It was the blind cruelty of mathematics that got me in the end.
Shelter is a game which aims unapologetically for your hearstrings. From the outset where you, a badger mother in charge of five cubs, must help a sick cub before you can leave your flooding burrow, it tries to make you fraught with the responsibility of caring for these helpless little bundles of fur.
But I’m a hardened gamer, used to laying waste to battlefields with overwhelming firepower, not babysitting badger cubs, and I approached Shelter in the standard mindset. Two cubs lost when they strayed from my protection and into the dark night, lost forever in the gloaming. Another swept away during a badly-timed crossing of a raging torrent. But they were collateral damage sustained on the way to game end and a nice achievement. Nothing to worry about.
It was on the last level, with two cubs left to feed that realisation dawned. A big part of Shelter is providing food for your cubs: spotting edible roots and grubbing them up, or the surprisingly engrossing process of stalking and hunting frogs and foxes. They get gradually paler as they hunger, a apt visual metaphor for slow starvation, and it’s part of your job to make sure the weakest get their fair share, no simple task in a mass of squeaking, squabbling offspring.
But with just two left, the task become immeasurably easier. Food, which once felt scarce, was now stupidly bountiful. With only two to sort out, feeding the hungrier of them was absurdly simple. And with this came the gut punch of nature’s iron laws: you make your own life easier by sacrificing that of others.
I’m a biologist by education. I learned about this stuff, about ecosystems, food chains, inverse predator-prey relationships. I can watch the most mawkishly fetishised nature documentaries without flinching. But this sudden, simple demonstration of those abstract concepts in action broke through my scientific detachment. I’d failed: I was a bad player and, far worse, a bad parent.
When the slightly confusing, scripted end came, reinforcing the game’s message of cyclical, unfeeling nature, it seemed both fair, and just.
So I started again. It’s a short game, taking maybe 90 minutes from beginning to end. And the art is quite wonderful, a variety of expressionist landscape paintings bought vividly to life on your screen. I was more than happy to see it all over for a second time.
This time I took more care of the cubs. I learned the variable stripe patterns on their backs so I could tell them apart, worked hard to shepherd them in the right directions and to always feed those most in need. I kept them close in the dark, hid with them from eagles in the long grass, bit my lip with worry as they struggled to catch up through foaming rivers and blazing scrub.
It felt a bit repetitive. For all the visual glory in the game, mechanically it’s pretty much all a variation on the theme of timing things right so that your always-following cubs make it through the window of safety you’ve chosen before the dangerous environments close in.
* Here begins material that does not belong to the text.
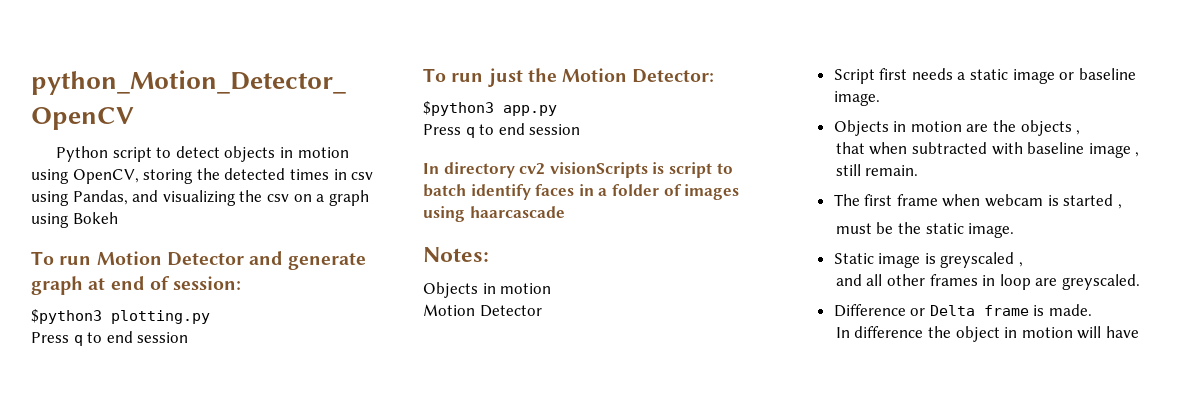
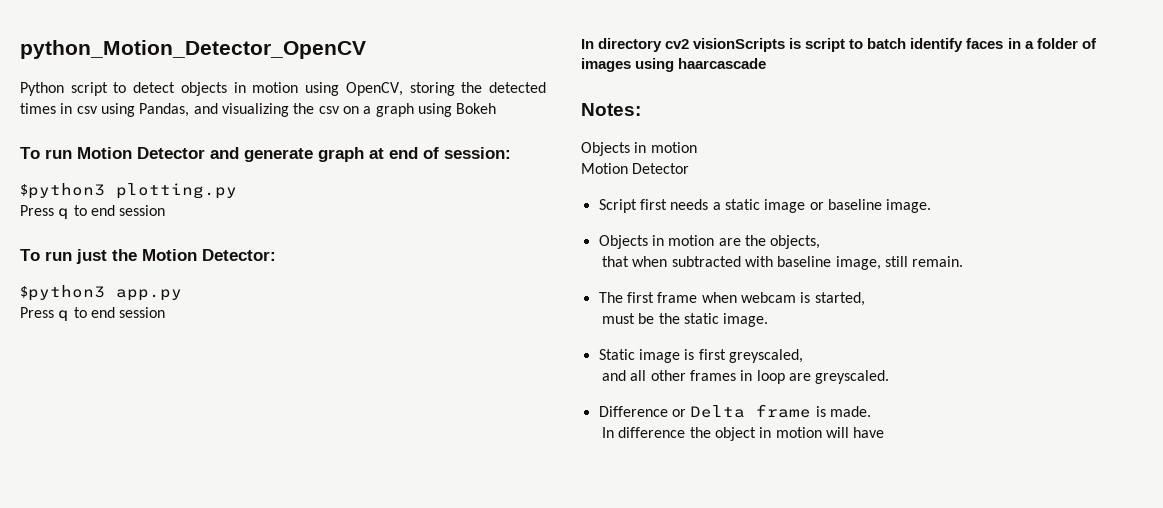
[1020,120,1081,136] objects , -> [770,235,821,249] objects,
[1088,143,1140,158] image , -> [835,256,881,270] image,
[1063,194,1122,209] started , -> [814,292,865,306] started,
[940,252,1024,268] greyscaled , -> [698,349,803,363] first greyscaled,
Once you understand that, it’s plain sailing.
But the feeling of vindication when I made it through with all of them alive was exhilarating. Two or three runs is probably enough to glean all you can from the game: whether you think that represents good value depends on how much you’ll enjoy subtle emotional manipulation. There’s a day-by-day nurture mode that drip-feeds you sentimentality, but it’s little more than a curious distraction.
If it gets through to you, it pushes some extraordinarily primal parenting buttons in the psyche. If it doesn’t, it’s a short and overly-easy badger simulator. For me, Shelter taught me to care about pixels, and it paid off.